One of the first foreign policy issues facing Barack Obama when he takes office in January will be to decide whether the United States will participate in a United Nations conference on topics close to his heart: racism and discrimination.
The Bush administration has indicated that American diplomats would not attend the so-called “Durban II” review conference, scheduled for April in Geneva. The current administration has expressed concern that the conference would turn into an anti-Israel event, just as the first U.N. conference on the subject did seven years ago in the South African city of Durban.
In mid-November, Israeli Foreign Minister Tzipi Livni told the United Jewish Communities General Assembly that Israel has decided to skip the Geneva conference after reviewing a draft statement issued following a preparatory meeting. The draft accuses Israel of “practices of racial discrimination against the Palestinians,” saying that its policies constitute “a new kind of apartheid, a crime against humanity [and] a form of genocide.”
Jewish groups have seconded Israel’s position, although some say that America’s participation could help defeat efforts to single out Israel.
Canada announced early this year that it was boycotting the meeting, and Western European countries have hinted they might follow suit.
Washington has not attended the negotiation sessions over the forthcoming review conference’s outcome document and claimed that it would likely not attend the event. Bush administration officials have added that a delegation from the United States still could go to Geneva if it determined that the anti-Israel rhetoric would be removed from the proceedings. The officials have said that a final decision should be made by the new administration.
While Jewish groups are pressing the United States to skip Durban II, human rights and civil rights groups have urged Washington to attend in order to combat more effectively any anti-Israel discourse and to weigh in on myriad racism issues that the conference is supposed to examine.
“This will be one of the first U.N./human rights issues the new administration will have to deal with,” said Tad Stahnke, director of the fighting discrimination program with Human Rights First, an organization that supports the participation of all U.N. member states in the racism parley. “The election of someone with a special interest in a conference on racism and who has vouched to pursue multilateral diplomacy creates an opening.”
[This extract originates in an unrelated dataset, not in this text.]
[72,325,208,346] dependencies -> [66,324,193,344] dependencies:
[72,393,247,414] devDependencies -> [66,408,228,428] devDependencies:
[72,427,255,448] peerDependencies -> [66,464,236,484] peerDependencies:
The Obama campaign did not reply to requests for comment.
During the presidential campaign and since Obama’s election, the president-elect has not taken a known position on the issue.
The day after he claimed victory in the Democratic primary race, both Obama and his main competitor, New York senator Hillary Clinton, spoke at the annual gathering of the American Israel Public Affairs Committee. Clinton, who is now slated to become secretary of state and, as such, would directly oversee the issue, told Aipac at the time that Durban II would be “a test of resolve” for the next president.
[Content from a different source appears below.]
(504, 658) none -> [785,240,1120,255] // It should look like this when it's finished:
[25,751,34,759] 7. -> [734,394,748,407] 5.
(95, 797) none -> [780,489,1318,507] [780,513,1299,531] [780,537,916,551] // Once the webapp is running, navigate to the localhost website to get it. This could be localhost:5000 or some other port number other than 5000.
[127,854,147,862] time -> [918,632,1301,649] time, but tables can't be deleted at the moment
“We should take very strong action to ensure antisemitism is kept off the agenda at Durban II,” she said. “And if those efforts should fail, I believe that the United States should boycott that conference.”
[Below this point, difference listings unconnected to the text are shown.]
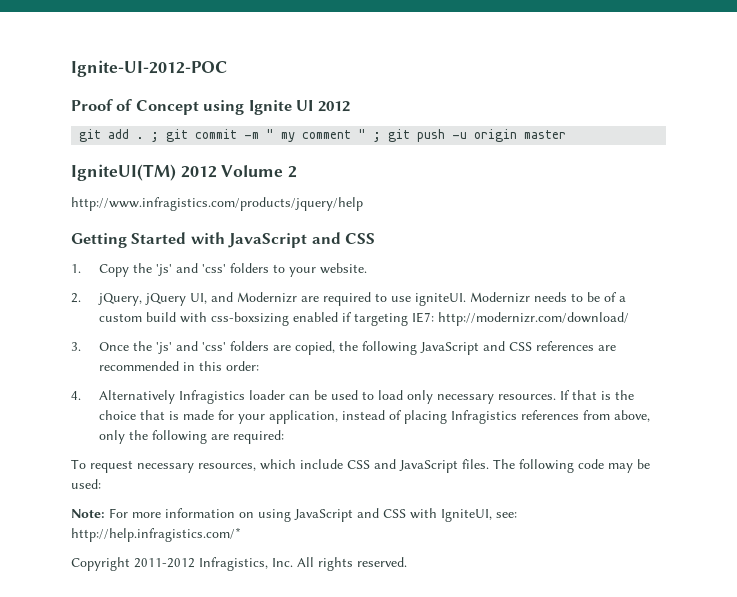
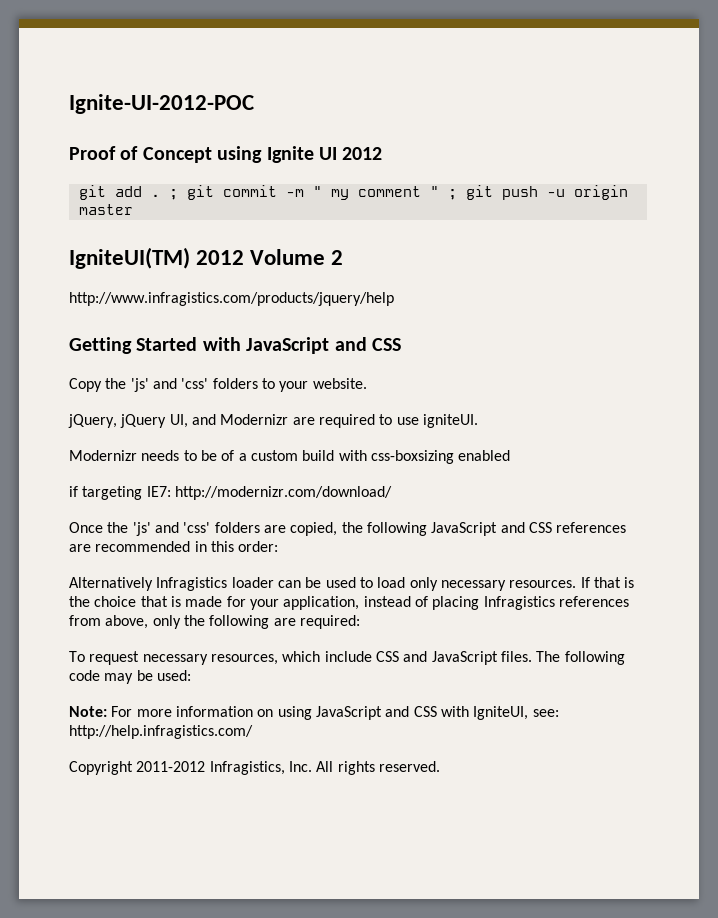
[71,264,81,273] 1. -> (401, 344) none
[71,293,81,303] 2. -> (367, 383) none
(466, 299) none -> (478, 421) //
(338, 317) none -> (511, 455) //
[71,342,81,351] 3. -> (392, 493) none
[71,391,81,400] 4. -> (279, 546) none
[71,527,241,542] http://help.infragistics.com/* -> [69,725,253,739] http://help.infragistics.com/

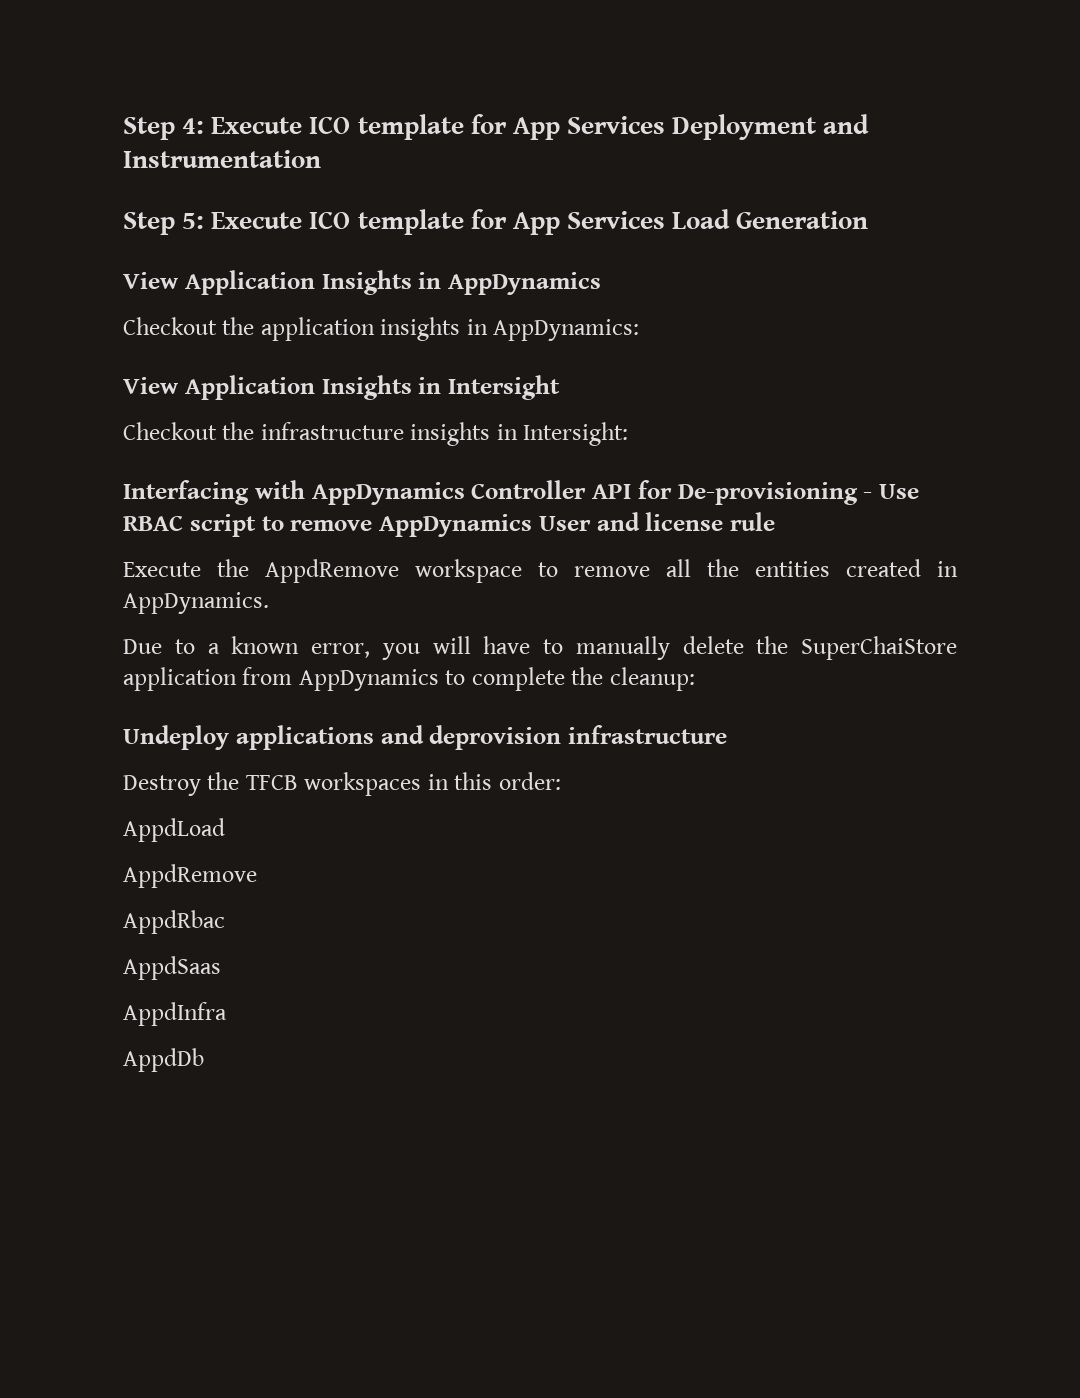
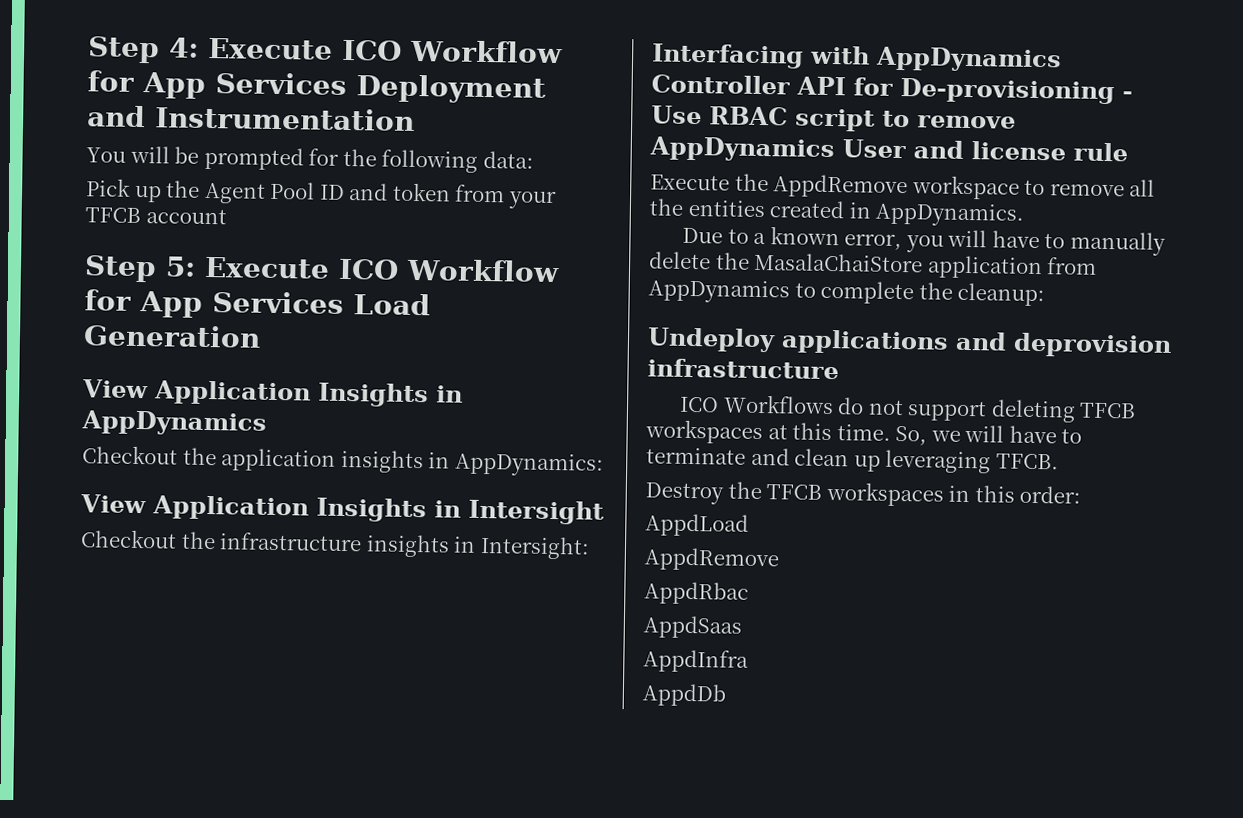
[357,114,464,140] template -> [410,39,563,64] Workflow
(321, 159) none -> [86,145,534,173] [86,178,557,210] [85,207,227,225] // You will be prompted for the following data: // Pick up the Agent Pool ID and token from your TFCB account
[357,209,464,235] template -> [406,258,560,283] Workflow
[801,636,957,660] SuperChaiStore -> [754,252,924,273] MasalaChaiStore
(727, 734) none -> [679,394,1137,423] [645,419,1083,446] [646,447,1059,474] // ICO Workflows do not support deleting TFCB workspaces at this time. So, we will have to terminate and clean up leveraging TFCB.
Obama, for his part, pledged to “always stand up for Israel’s right to defend itself in the United Nations and around the world,” but did not mention the racism parley.
His administration will also have to decide whether the United States should stand for election in May to the U.N.’s Human Rights Council, the Geneva-based body overseeing the planning for the racism conference. The Bush administration has declined to take part in the last three elections to the council because of its excessive focus on Israel.
In Congress, Florida Democratic Rep. Alcee Hastings, head of the Helsinki Commission, an independent agency set up by Congress to oversee human rights issues, appeared to favor American participation.
“While the Congressman has not heard whether the U.S. will participate in this particular conference, he will urge the new administration to carefully consider whether participation would assist in meeting the underlying goal of combating all forms of racism and discrimination,” said Lale Mamaux, communications director for the Helsinki Commission.
Leading civil rights groups have been pressing U.N. officials and the conference’s organizing committee, which comprises 20 countries and is headed by Libya, to ensure that the event would not be hijacked by Israel’s enemies. In a letter to the U.N. Human Rights high commissioner, Human Rights First and the Leadership Conference on Civil Rights urged the defeat of any effort to use Durban II “to promote antisemitism or hatred against members of any group or to call into question the legitimacy of any state.”
In Durban, the NGO forum turned out to be the scene of anti-Israel and even antisemitic manifestations, prompting the American and the Israeli delegation to depart prematurely.
Kenneth Roth, executive director of Human Rights Watch, noted that while the NGO confab did indeed cross the line in terms of bashing Israel, the final document from the governmental meeting contained much milder language, as a result of pressure from Western European countries.
“The best way to ensure that the next race conference looks like the NGO rather than the governmental conference in Durban would be for the E.U. and the U.S. to boycott it,” he told the Forward.